In this tutorial, we demonstrate how to read text data in R, tokenize texts and create a document-term matrix.

1. Reading various file formats with the readtext package,
2. From text to a corpus,
3. Create a document-term matrix and investigate Zipf’s law

First, let’s create a new R Project (File -> New Project -> Existing directory) in the provided tutorial folder. Then we create a new R File (File -> New File -> R script) and save it as “Tutorial_2.R”.

1 Reading txt, pdf, html, docx, …

In case you have already a collection of document files on your disk, you can import them into R in a very convenient way provided by the readtext package.

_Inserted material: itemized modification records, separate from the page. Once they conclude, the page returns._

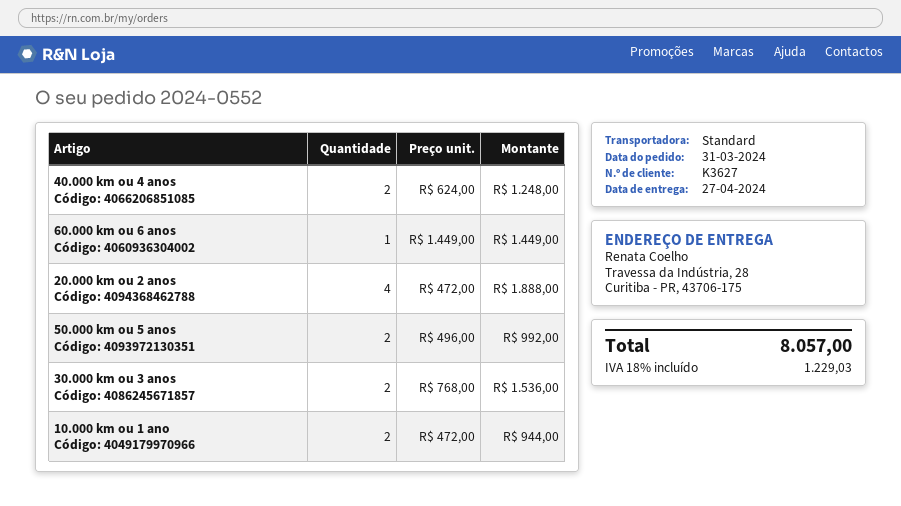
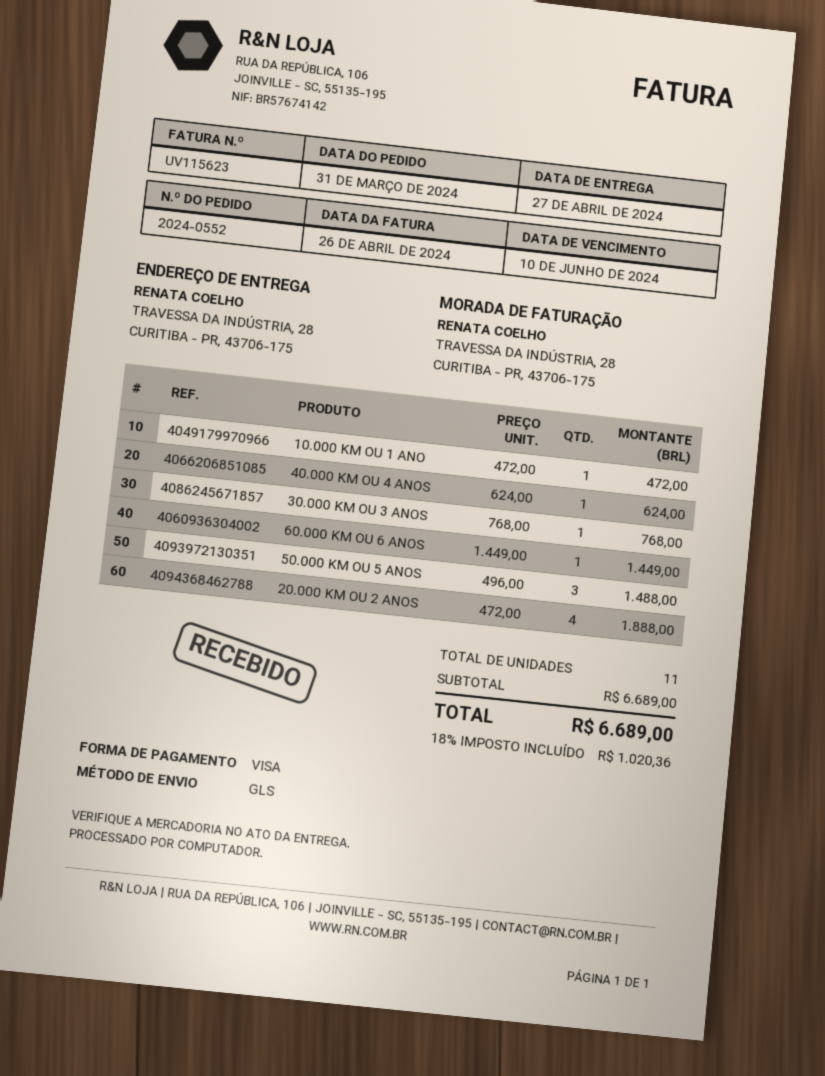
shipping method: standard -> GLS
40.000 km ou 4 anos: 2 x 624.00 = 1248.00 -> 1 x 624.00 = 624.00
50.000 km ou 5 anos: 2 x 496.00 = 992.00 -> 3 x 496.00 = 1488.00
30.000 km ou 3 anos: 2 x 768.00 = 1536.00 -> 1 x 768.00 = 768.00
10.000 km ou 1 ano: 2 x 472.00 = 944.00 -> 1 x 472.00 = 472.00
tax: 18% = 1229.03 -> 18% = 1020.36
total: 8057.00 -> 6689.00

The package depends on some other programs or libraries in your system, e.g. to provide extraction of text from Word- and PDF-documents.

Hence, some persons encountered hurdles to install the package due to missing libraries. In this case, carefully read error messages and install the missing libraries.

For demonstration purpose, we provide in data/documents a random selection of documents in various file formats. First, we request a list of files in the directory to extract text from.

data_files <- list.files(path = "data/documents", full.names = T, recursive = T)

# View first file paths
head(data_files, 3)
## [1] "data/documents/bundestag/17_16_580-F_neu.pdf"
## [2] "data/documents/bundestag/prot_17_95.pdf"
## [3] "data/documents/bundestag/stellungnahme---buendnis-buergerenergie-e--v--data.pdf"

The readtext function from the package with the same name, detects automatically file formats of the given files list and extracts the content into a data.frame. The parameter docvarsfrom allows you to set metadata variables by splitting path names. In our example, docvar3 contains a source type variable derived from the sub folder name.

require(readtext)

extracted_texts <- readtext(data_files, docvarsfrom = "filepaths", dvsep = "/")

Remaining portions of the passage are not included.